──────── DATA FOR THIS TASK
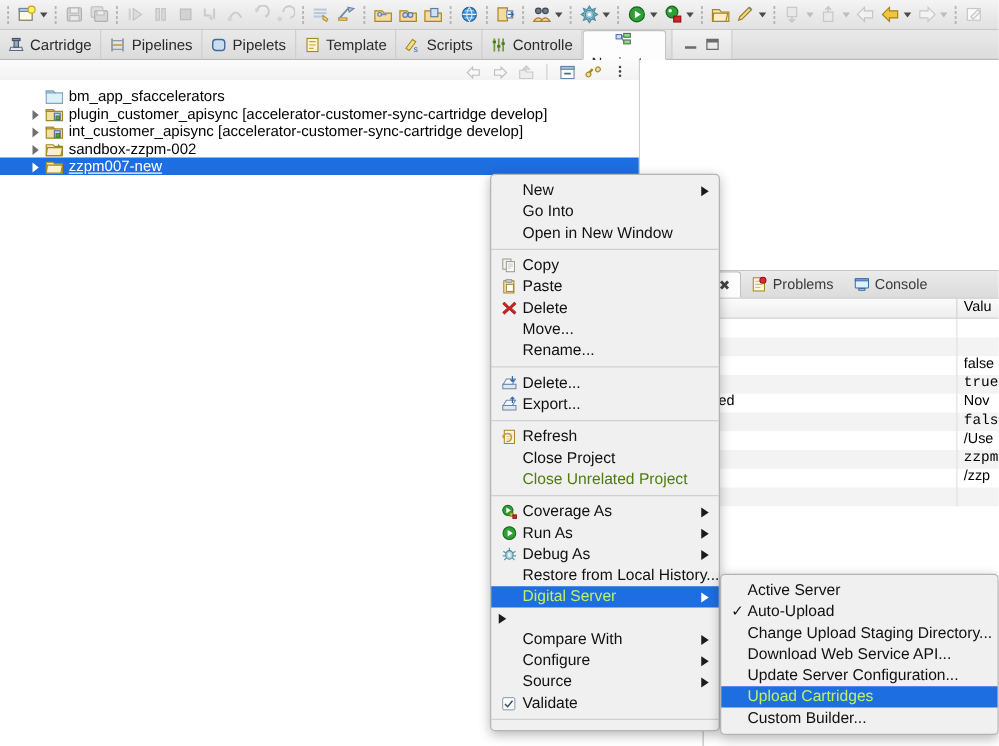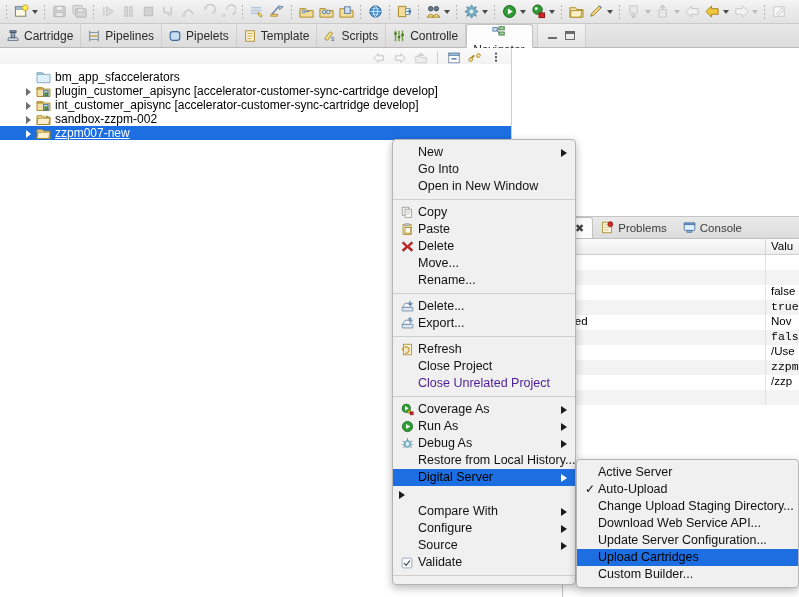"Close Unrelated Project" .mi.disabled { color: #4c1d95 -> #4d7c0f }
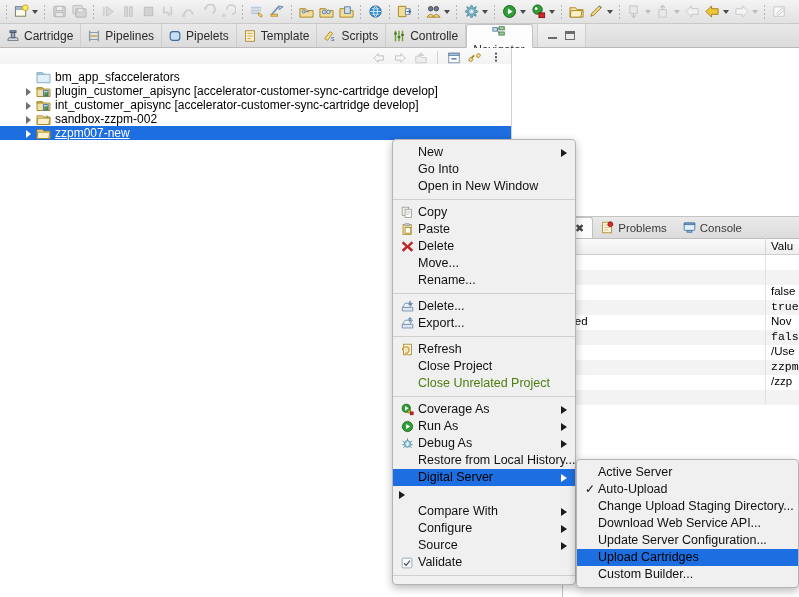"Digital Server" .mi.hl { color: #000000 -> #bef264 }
────────────────
──────── DATA FOR THIS TASK
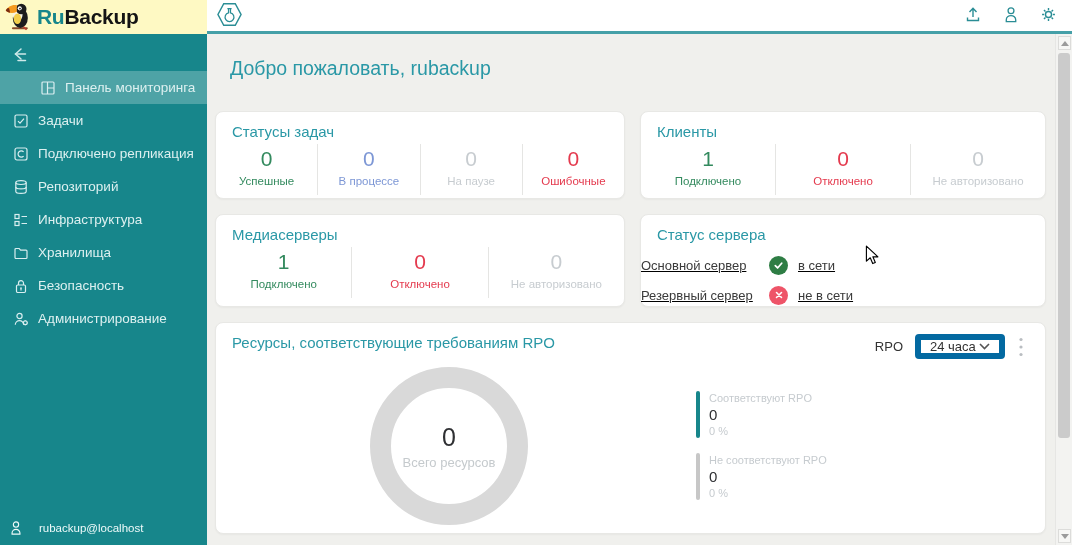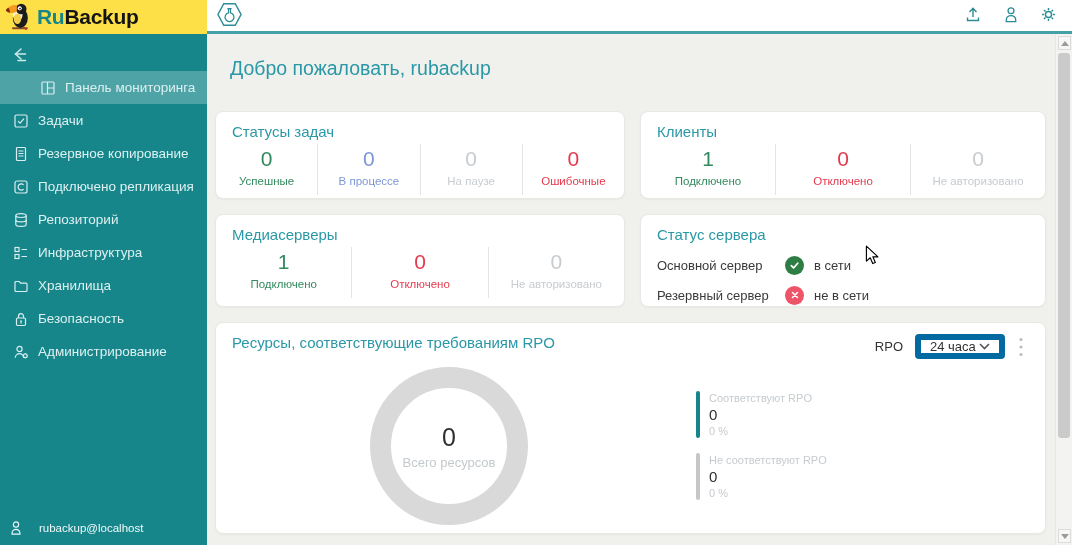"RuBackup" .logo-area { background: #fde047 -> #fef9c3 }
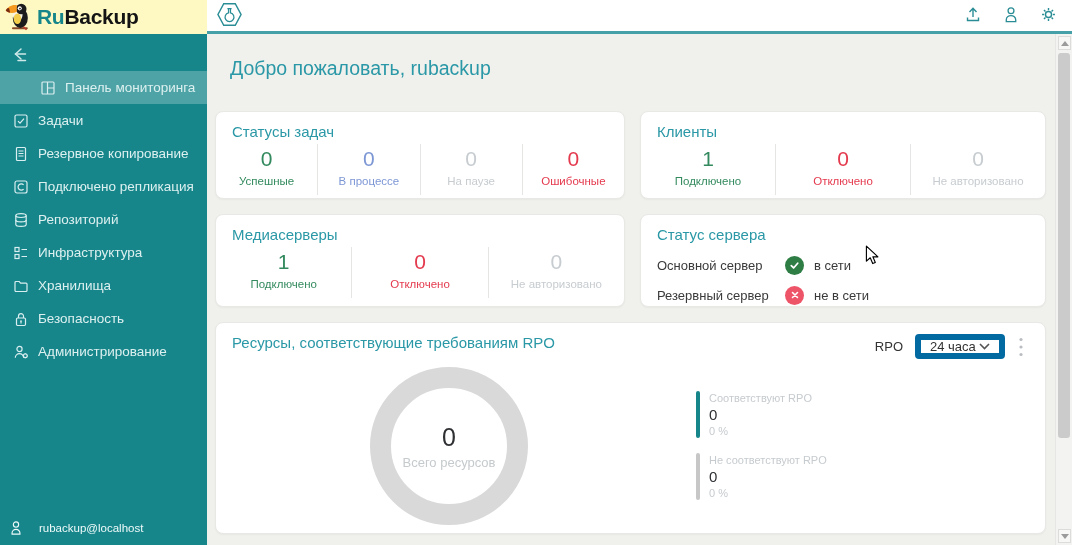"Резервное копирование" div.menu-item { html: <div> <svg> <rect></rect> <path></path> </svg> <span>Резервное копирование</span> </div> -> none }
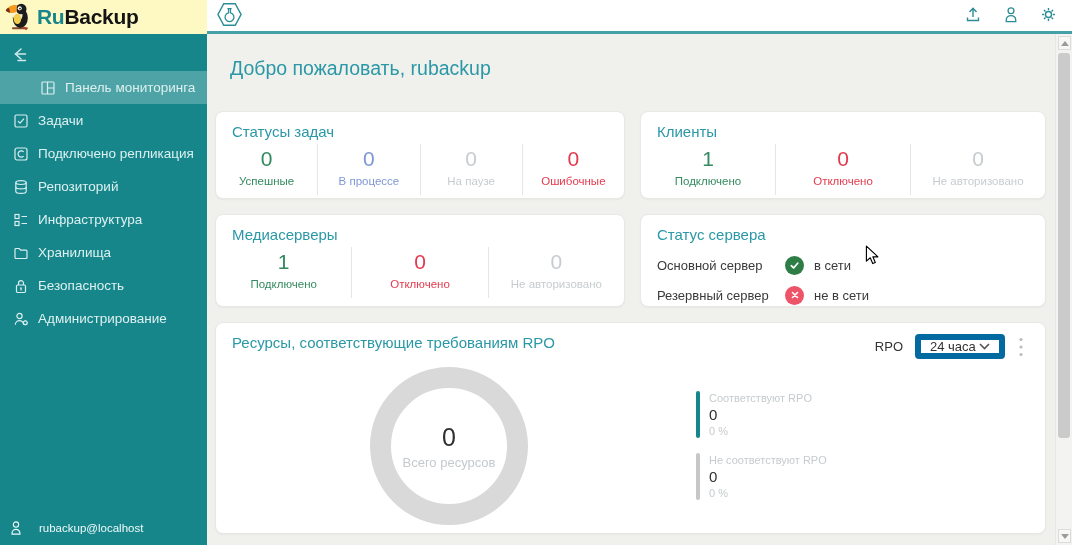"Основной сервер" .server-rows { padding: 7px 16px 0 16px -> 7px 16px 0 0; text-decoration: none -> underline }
────────────────
## PROBLEM DETAILS
Using the data above, copy exactly the lines from the one containing "html: <div> <svg>" to the one containing "padding: 7px 16px", inclusive. Exclude the pictures.

## RESULT OF THIS TASK
"Резервное копирование" div.menu-item { html: <div> <svg> <rect></rect> <path></path> </svg> <span>Резервное копирование</span> </div> -> none }
"Основной сервер" .server-rows { padding: 7px 16px 0 16px -> 7px 16px 0 0; text-decoration: none -> underline }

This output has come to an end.